He looked at his day-to-day calendar. A red ring neatly encircled April 23. Shakespeare’s birthday. Opening night. Less than a week left, he thought.

He was not a pious man, but he caught himself wondering for the moment about the protective comfort of a phylactery and wishing he could experience it.

Chapter 5

DRESS REHEARSALS AND FIRST NIGHT

The days before the opening night seemed to hurry and to darken. There were no disasters and no untoward happenings, only a rushing immediacy. The actors arrived early for rehearsals. Some who were not called came to the last of the piecemeal sessions and watched closely and with a painful intensity.

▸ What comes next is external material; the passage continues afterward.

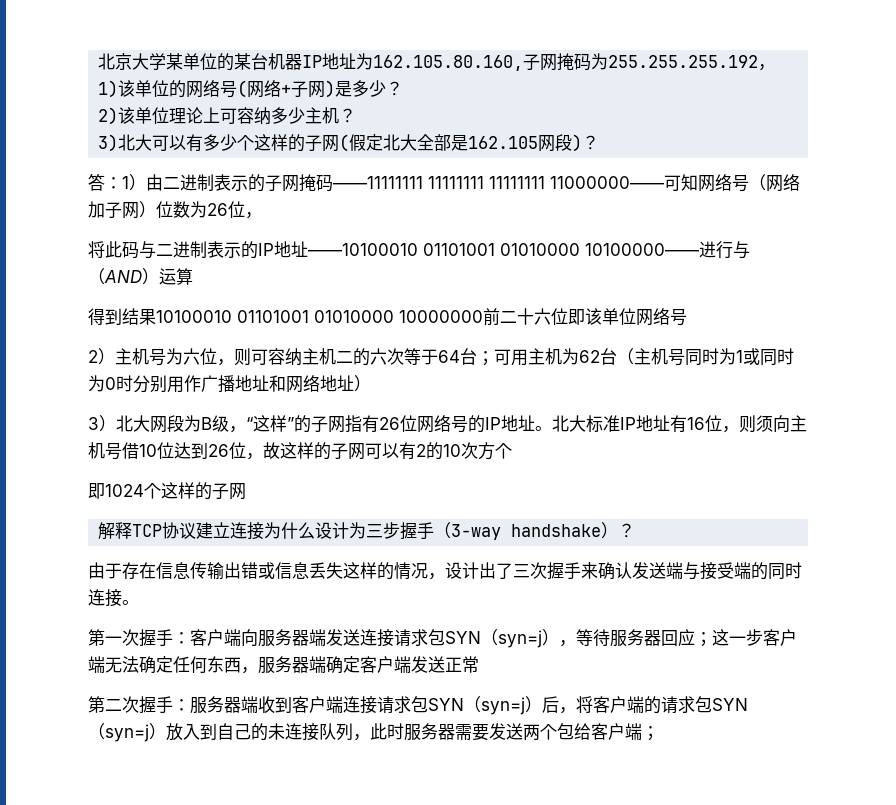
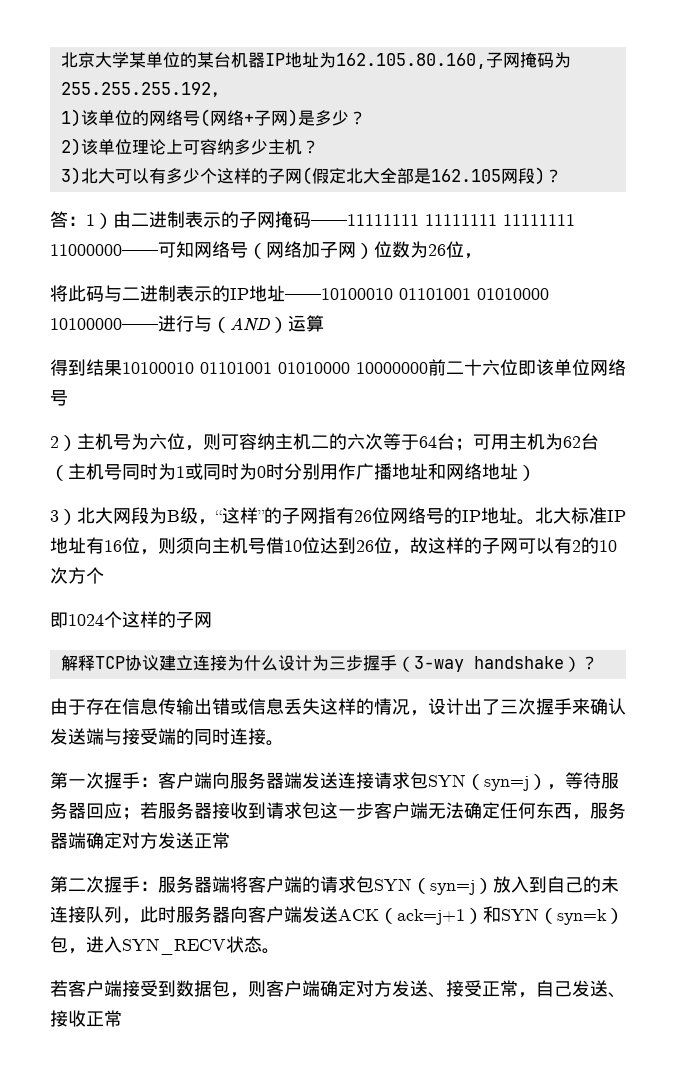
(712, 639) none -> [140,802,320,819] 若服务器接收到请求包
[360,656,411,673] 客户端 -> [122,832,158,849] 对方
[258,696,576,715] 收到客户端连接请求包SYN（syn=j）后， -> (230, 884) none
[455,723,659,741] 需要发送两个包给客户端； -> [230,906,624,925] [50,936,280,955] [50,980,626,998] [50,1010,122,1027] 向客户端发送ACK（ack=j+1）和SYN（syn=k）包，进入SYN_RECV状态。 // 若客户端接受到数据包，则客户端确定对方发送、接受正常，自己发送、接收正常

The first of the dress rehearsals, really a technical rehearsal, lasted all day with constant stoppages for lights and effects. The management had a meal sent in. It was set up in the rehearsal room: soup, cold meat, potatoes in their skins, salad, coffee. Some members of the cast helped themselves when they had an opportunity. Others, Maggie for one, had nothing.

The props for the banquet were all there: a boar’s head with a lemon in its jaws and glass eyes. Plastic chickens. A soup tureen that would exude steam when a servingman removed the lid. Peregrine looked under the covers but the contents were all right: glued down. Loose: wine jugs; goblets; a huge candelabrum in the center of the table.

The pauses for lights were continual. Dialogue. Stop. “Catch them going up. Refocus it. Is it fixed? This mustn’t happen again.”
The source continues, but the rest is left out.